Here's a benchmark of ~3000 objects.

first query + first object creation: 0.00636100769043 sec.
memory usage: 190008 bytes

iterate through all objects (queries + objects creation): 1.98003697395 sec.
memory usage: 7717116 bytes

And here's one when I use eager loading.

query: 0.0881109237671 sec.
memory usage: 6948004 bytes

object creation: 1.91053009033 sec.
memory usage: 12650368 bytes

iterate through all objects: 1.96605396271 sec.
memory usage: 12686836 bytes

So my questions are

  1. Is SQLite just magically lightning fast when it comes to small queries? (I'm used to working with MySQL.)
  2. Does this just seem wrong to anyone? Shouldn't eager loading have given much better performance?
+1  A: 

Part of your "problem" is SQLITE is lightning fast on small queries!

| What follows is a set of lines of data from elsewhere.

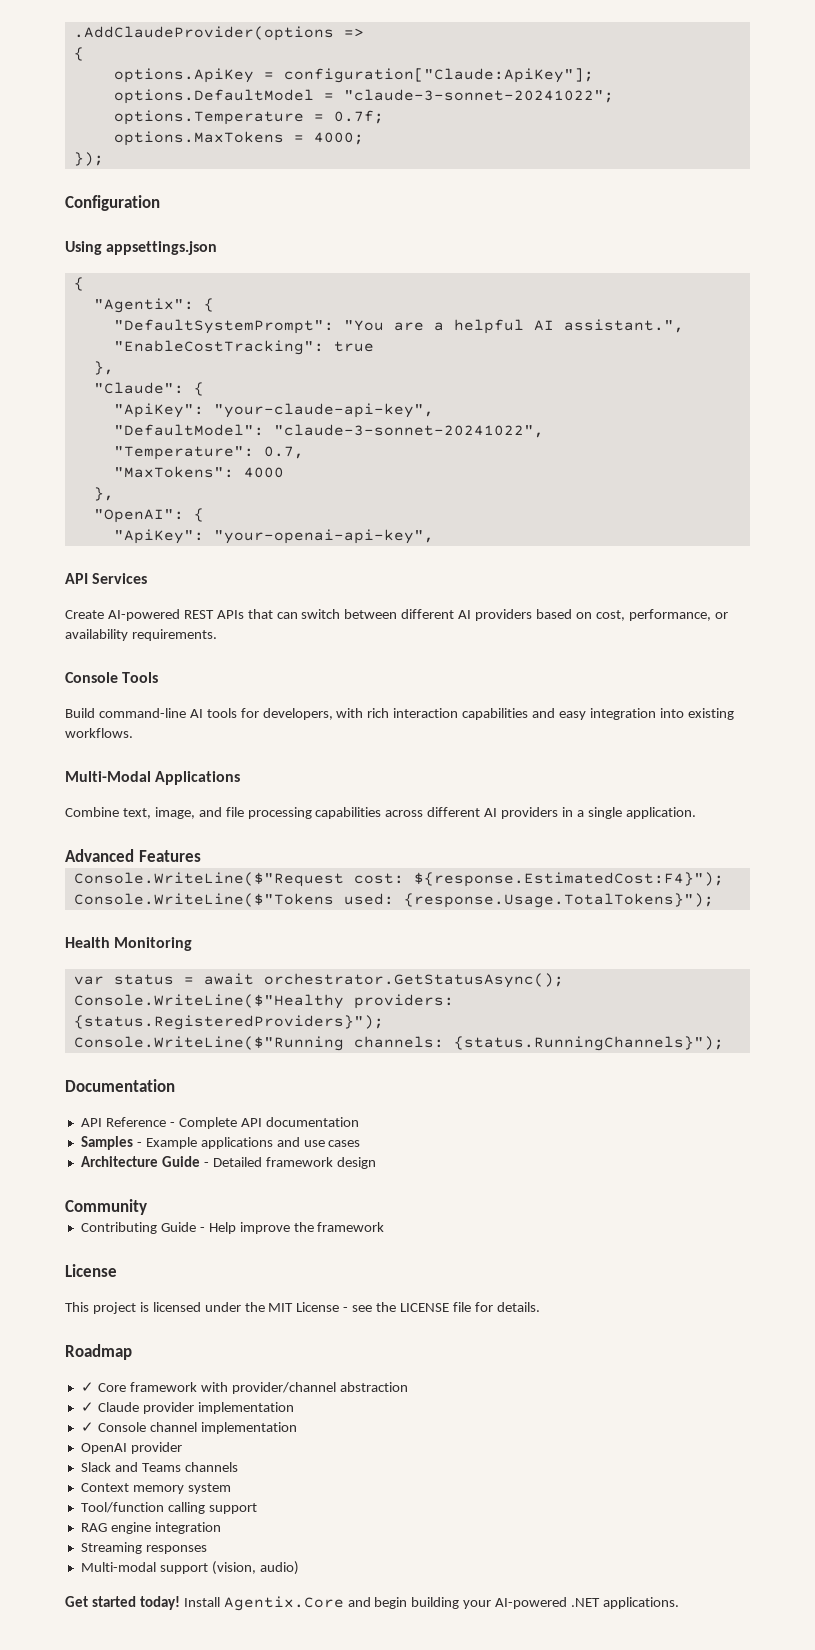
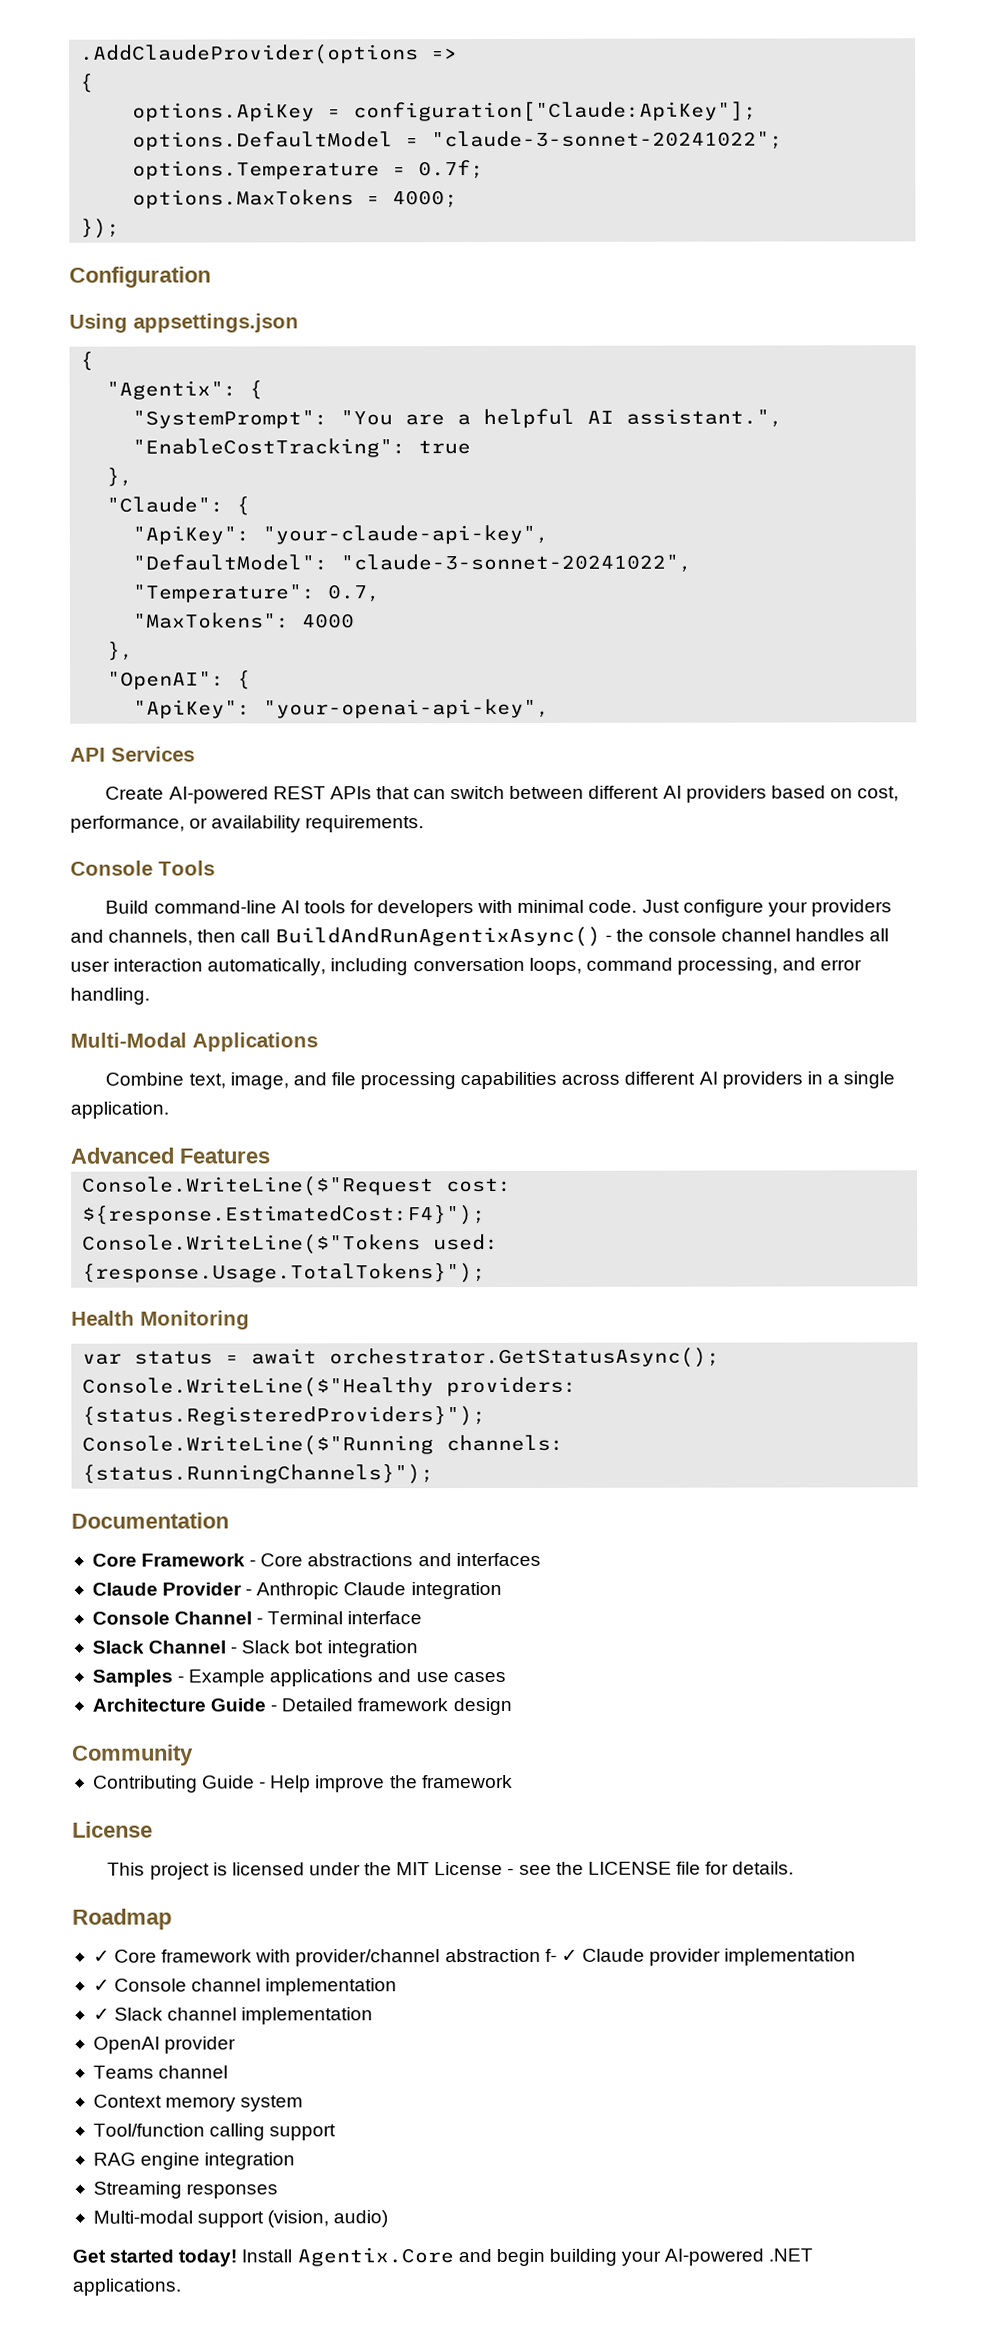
- "DefaultSystemPrompt": "You are a helpful AI assistant.",
+ "SystemPrompt": "You are a helpful AI assistant.",
- Build command-line AI tools for developers, with rich interaction capabilities and easy integration into existing workflows.
+ Build command-line AI tools for developers with minimal code. Just configure your providers and channels, then call BuildAndRunAgentixAsync() - the console channel handles all user interaction automatically, including conversation loops, command processing, and error handling.
- API Reference - Complete API documentation
+ Core Framework - Core abstractions and interfaces
+ Claude Provider - Anthropic Claude integration
+ Console Channel - Terminal interface
+ Slack Channel - Slack bot integration
- ✓ Core framework with provider/channel abstraction
- ✓ Claude provider implementation
+ ✓ Core framework with provider/channel abstraction f- ✓ Claude provider implementation
+ ✓ Slack channel implementation
  OpenAI provider
- Slack and Teams channels
+ Teams channel

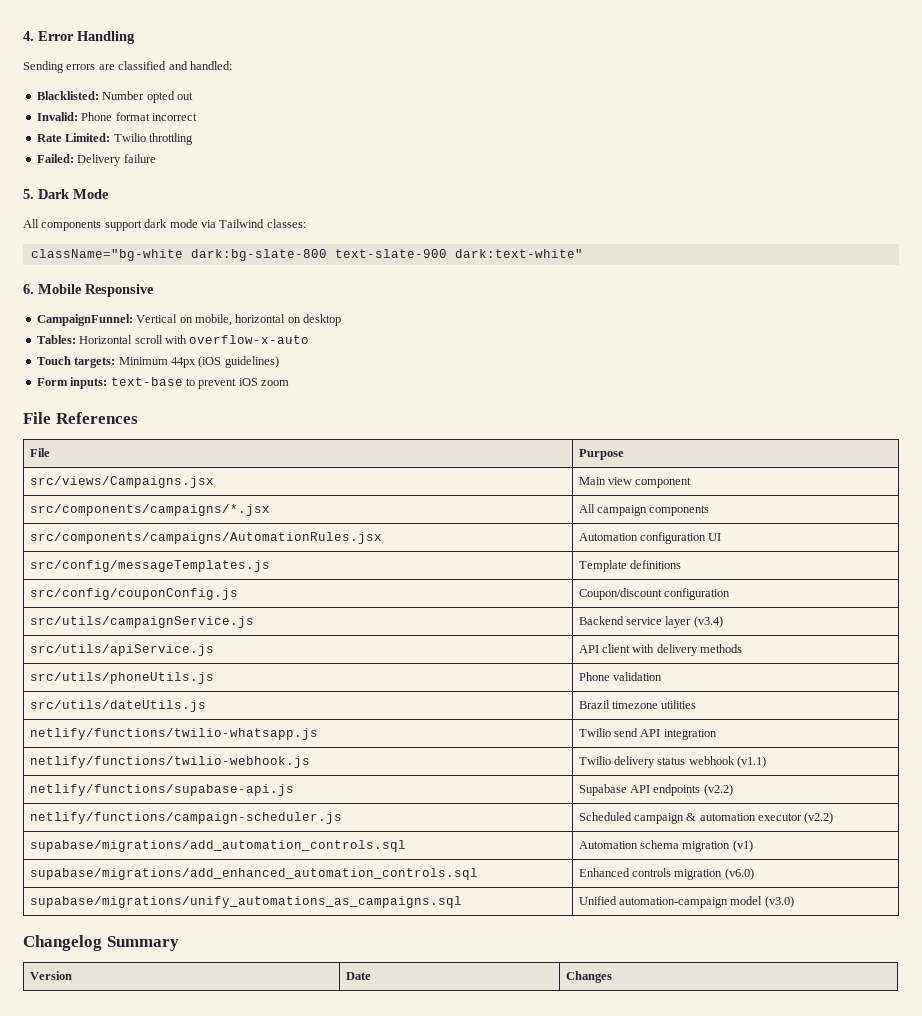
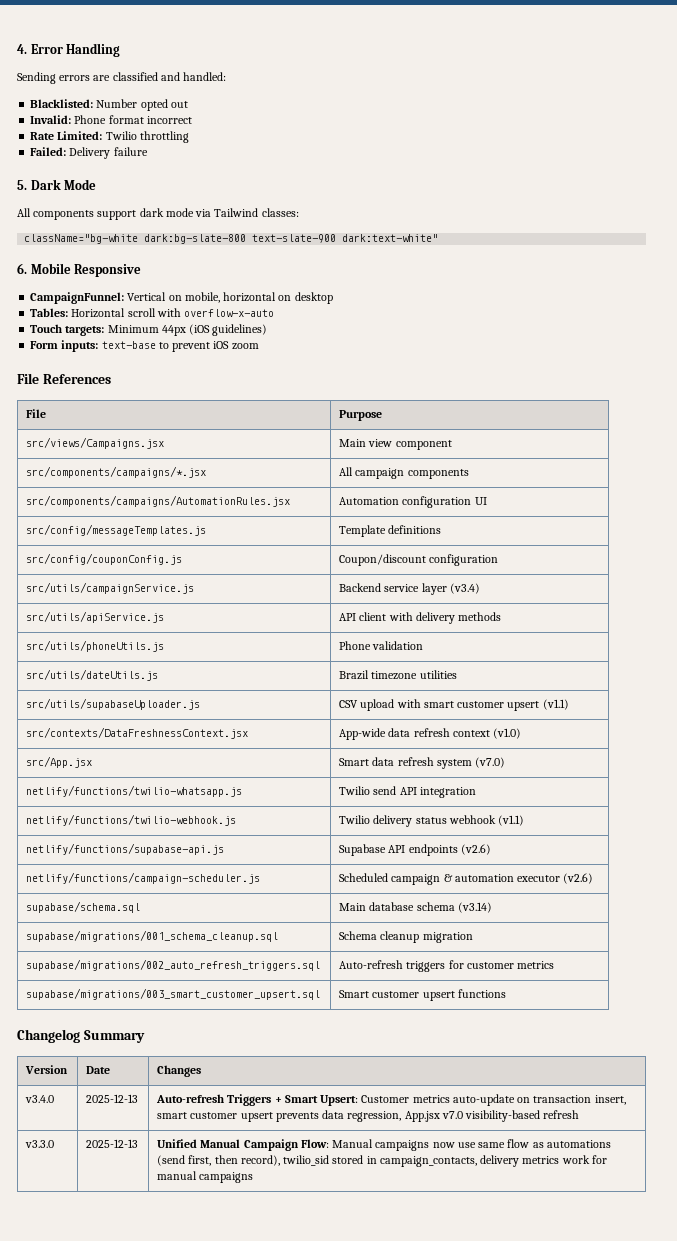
+ src/utils/supabaseUploader.js | CSV upload with smart customer upsert (v1.1)
+ src/contexts/DataFreshnessContext.jsx | App-wide data refresh context (v1.0)
+ src/App.jsx | Smart data refresh system (v7.0)
- netlify/functions/supabase-api.js | Supabase API endpoints (v2.2)
+ netlify/functions/supabase-api.js | Supabase API endpoints (v2.6)
- netlify/functions/campaign-scheduler.js | Scheduled campaign & automation executor (v2.2)
- supabase/migrations/add_automation_controls.sql | Automation schema migration (v1)
- supabase/migrations/add_enhanced_automation_controls.sql | Enhanced controls migration (v6.0)
- supabase/migrations/unify_automations_as_campaigns.sql | Unified automation-campaign model (v3.0)
+ netlify/functions/campaign-scheduler.js | Scheduled campaign & automation executor (v2.6)
+ supabase/schema.sql | Main database schema (v3.14)
+ supabase/migrations/001_schema_cleanup.sql | Schema cleanup migration
+ supabase/migrations/002_auto_refresh_triggers.sql | Auto-refresh triggers for customer metrics
+ supabase/migrations/003_smart_customer_upsert.sql | Smart customer upsert functions
+ v3.4.0 | 2025-12-13 | Auto-refresh Triggers + Smart Upsert: Customer metrics auto-update on transaction insert, smart customer upsert prevents data regression, App.jsx v7.0 visibility-based refresh
+ v3.3.0 | 2025-12-13 | Unified Manual Campaign Flow: Manual campaigns now use same flow as automations (send first, then record), twilio_sid stored in campaign_contacts, delivery metrics work for manual campaigns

The other symptom of the "problem" is because SQLITE is embedded code accessing a single local file there is none of the normal overhead of marshalling parameters, sending over the network, opening table space files, marshalling replies etc. that you get with a heavy database.

James Anderson
Aha! SQLite performing much higher than my expectations.Would it be best to continue using my script executing many queries or should I go ahead and use eager loading? Since they both take near identical times, I'm assuming it doesn't matter.